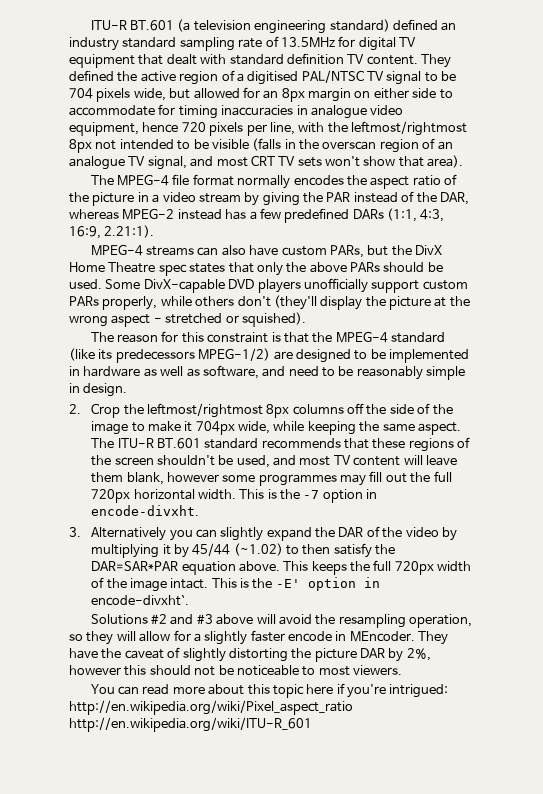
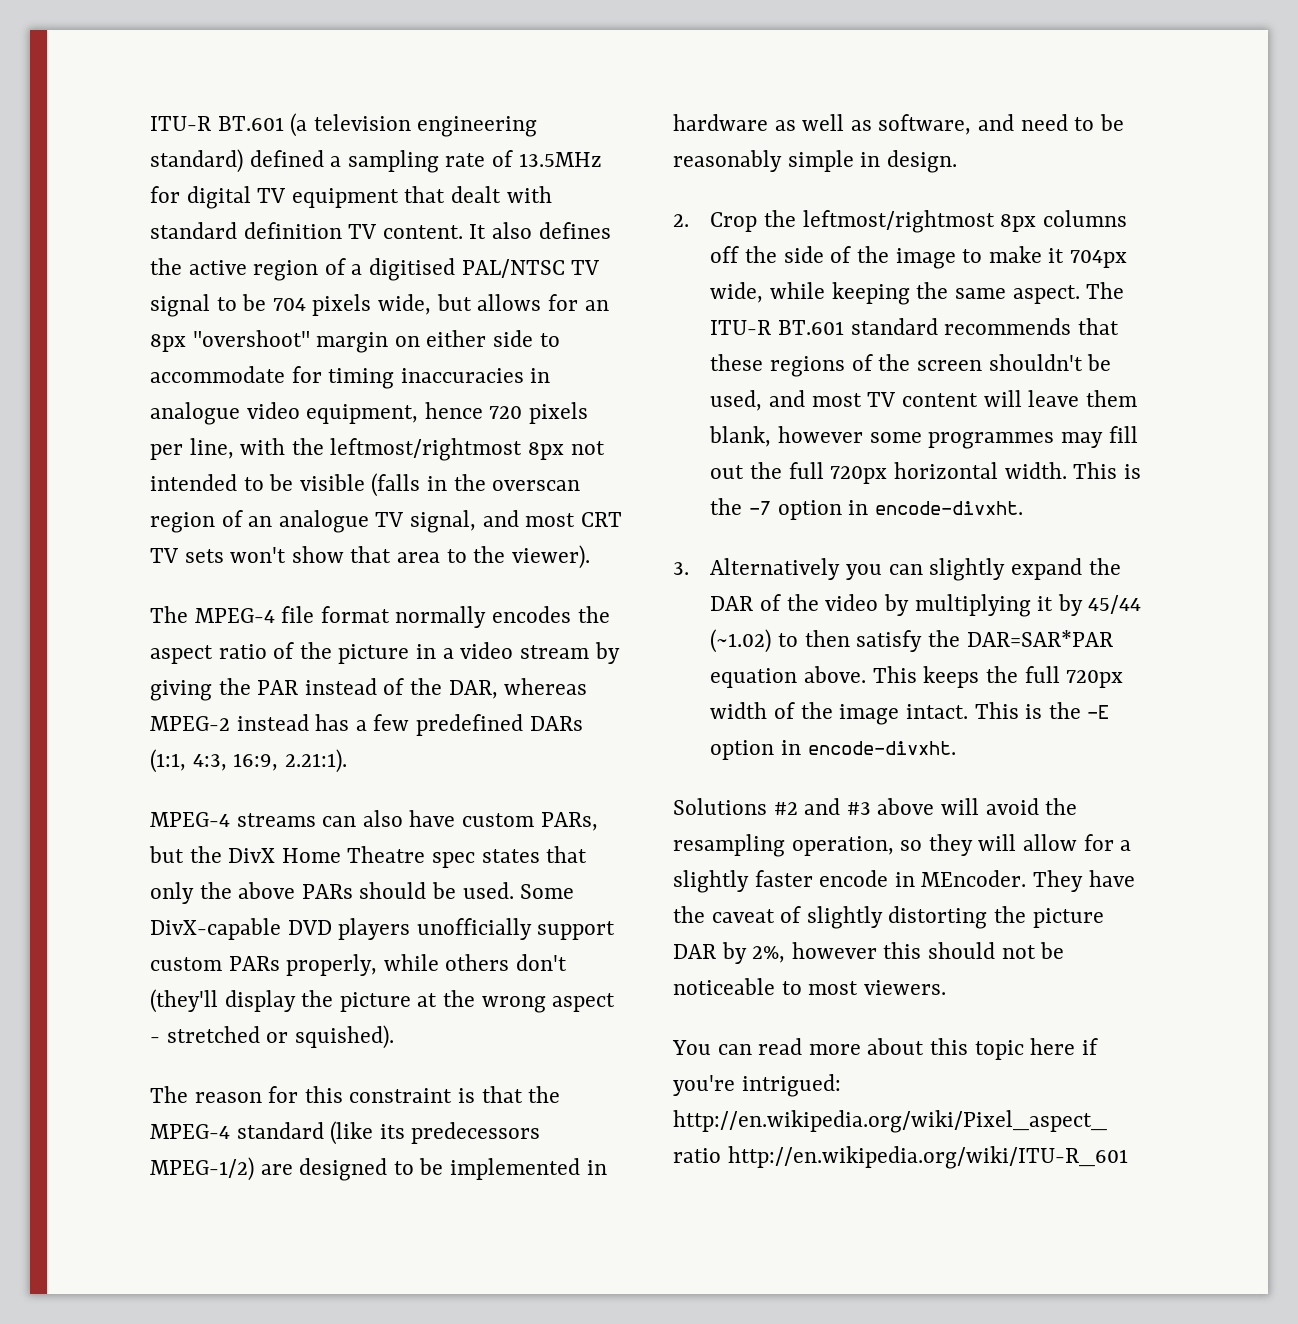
[441,22,457,31] [69,37,177,51] an industry standard -> [330,156,342,167] a
[421,54,451,68] [69,70,114,81] They defined -> [469,222,611,239] It also defines
[193,88,240,99] allowed -> [477,294,542,311] allows
(305, 95) none -> [192,330,310,347] "overshoot"
[427,155,464,168] area). -> [397,545,590,569] area to the viewer).
[275,577,380,591] [91,595,190,606] -E' option in encode-divxht`. -> [1087,705,1110,719] [710,740,956,760] -E option in encode-divxht.

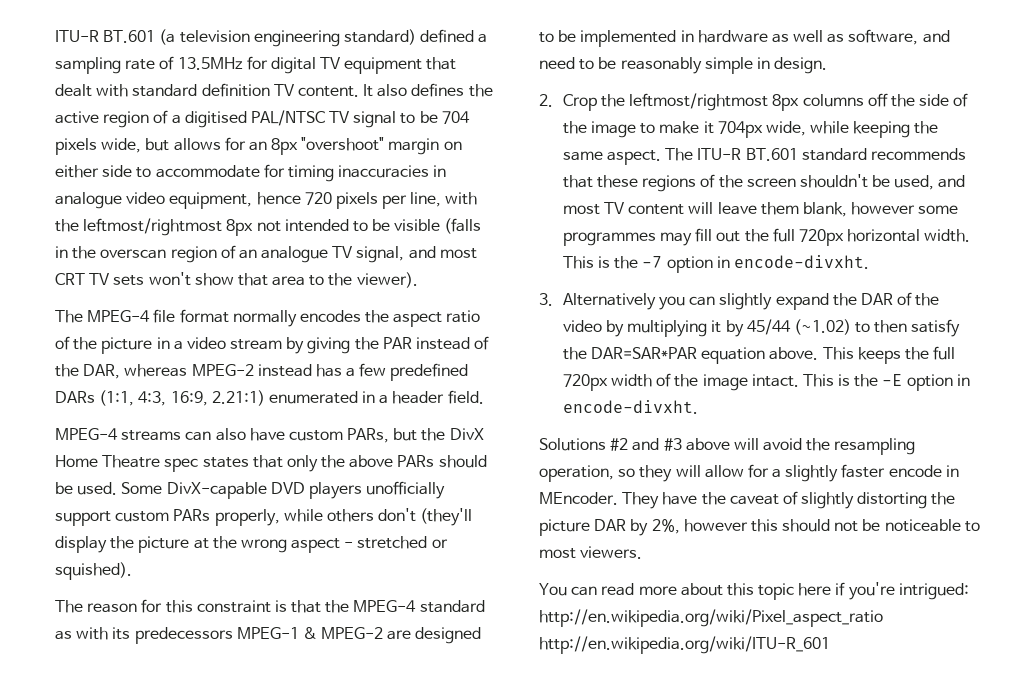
[284,749,347,773] 2.21:1). -> [211,390,484,406] 2.21:1) enumerated in a header field.
[330,1121,541,1145] [150,1157,254,1181] (like its predecessors MPEG-1/2) -> [55,627,384,644] as with its predecessors MPEG-1 & MPEG-2

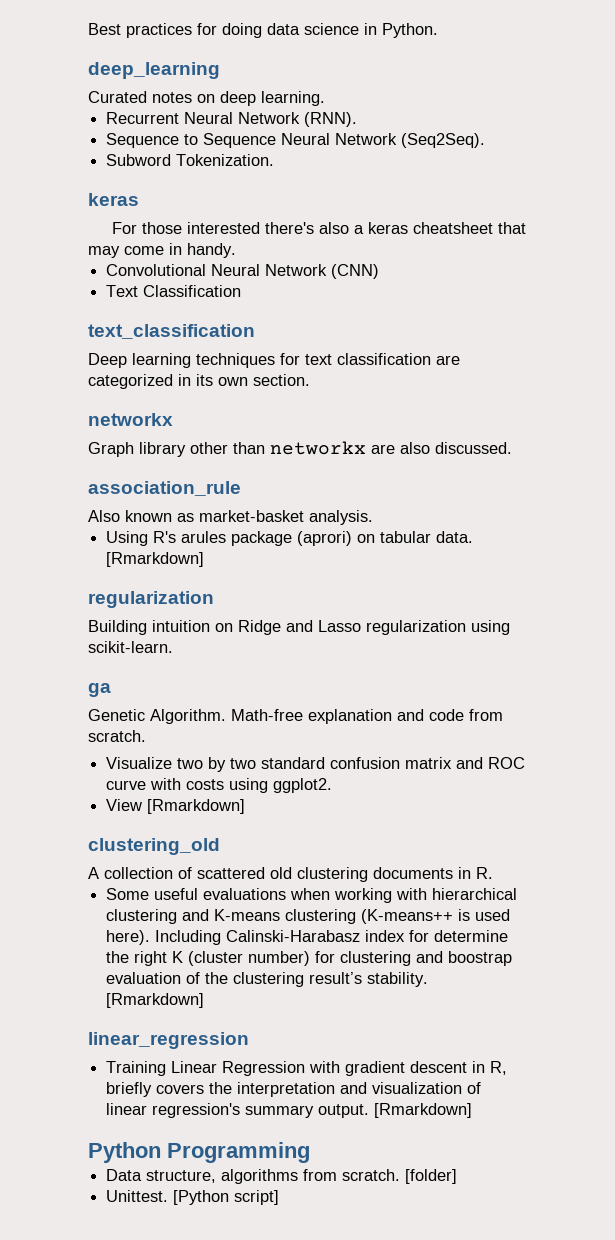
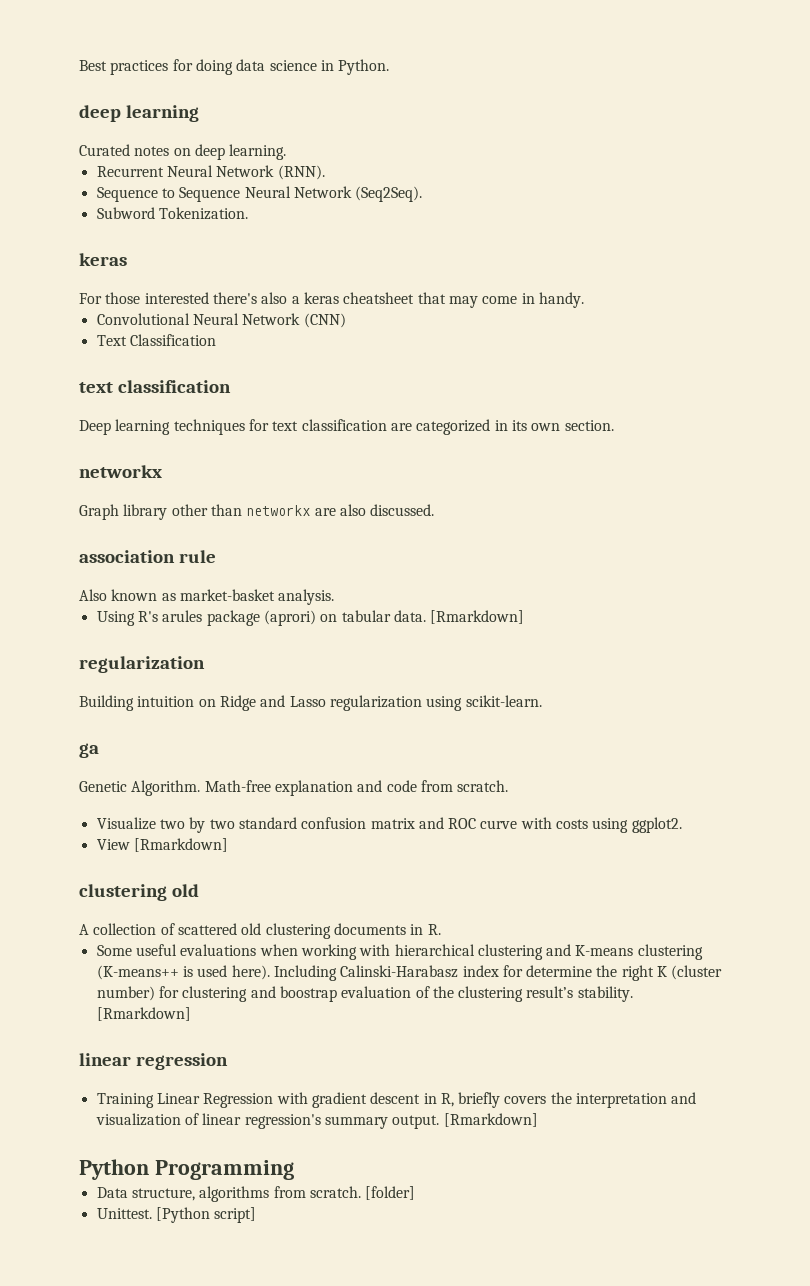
[88,62,220,79] deep_learning -> [79,105,199,122] deep learning
[88,324,255,339] text_classification -> [79,380,231,393] text classification
[88,481,241,496] association_rule -> [79,550,216,563] association rule
[88,838,220,855] clustering_old -> [79,884,199,901] clustering old
[88,1032,249,1049] linear_regression -> [79,1053,228,1070] linear regression

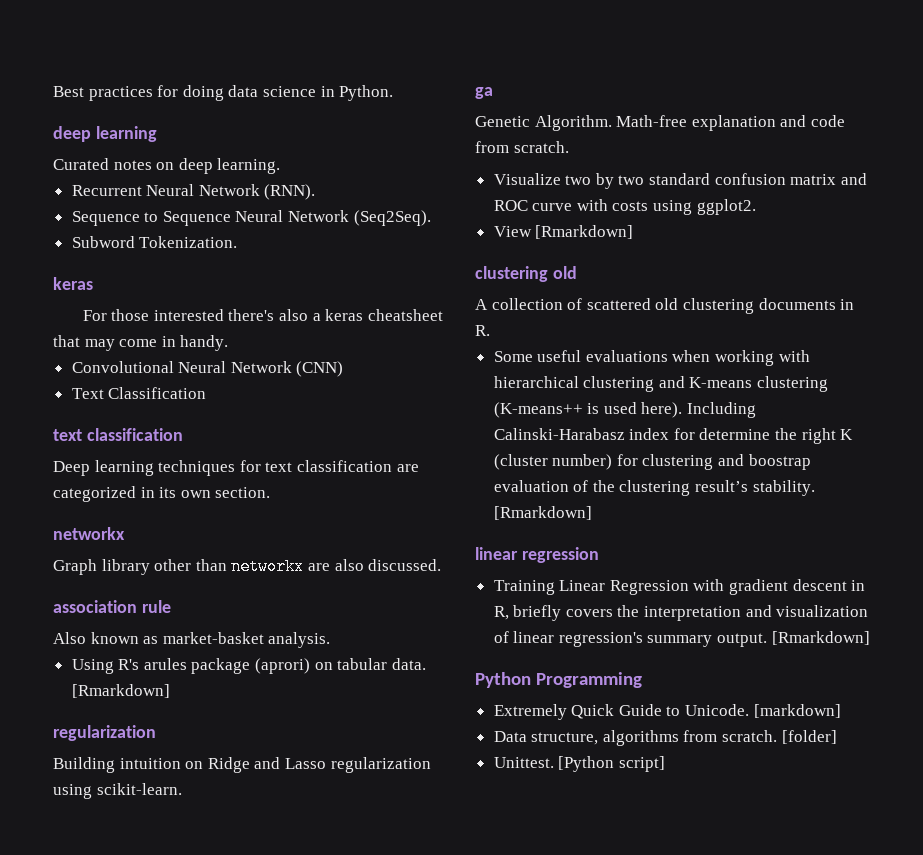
(294, 1170) none -> [493,704,841,720] // Extremely Quick Guide to Unicode. [markdown]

- - - - -

(AIM OF THE EXERCISE):
The result should be a transcript of the lines from the line containing "(305, 95) none" through the end of the listing above, exact, inclusive, and without pictures.

(EXERCISE RESULT):
(305, 95) none -> [192,330,310,347] "overshoot"
[427,155,464,168] area). -> [397,545,590,569] area to the viewer).
[275,577,380,591] [91,595,190,606] -E' option in encode-divxht`. -> [1087,705,1110,719] [710,740,956,760] -E option in encode-divxht.

[284,749,347,773] 2.21:1). -> [211,390,484,406] 2.21:1) enumerated in a header field.
[330,1121,541,1145] [150,1157,254,1181] (like its predecessors MPEG-1/2) -> [55,627,384,644] as with its predecessors MPEG-1 & MPEG-2

[88,62,220,79] deep_learning -> [79,105,199,122] deep learning
[88,324,255,339] text_classification -> [79,380,231,393] text classification
[88,481,241,496] association_rule -> [79,550,216,563] association rule
[88,838,220,855] clustering_old -> [79,884,199,901] clustering old
[88,1032,249,1049] linear_regression -> [79,1053,228,1070] linear regression

(294, 1170) none -> [493,704,841,720] // Extremely Quick Guide to Unicode. [markdown]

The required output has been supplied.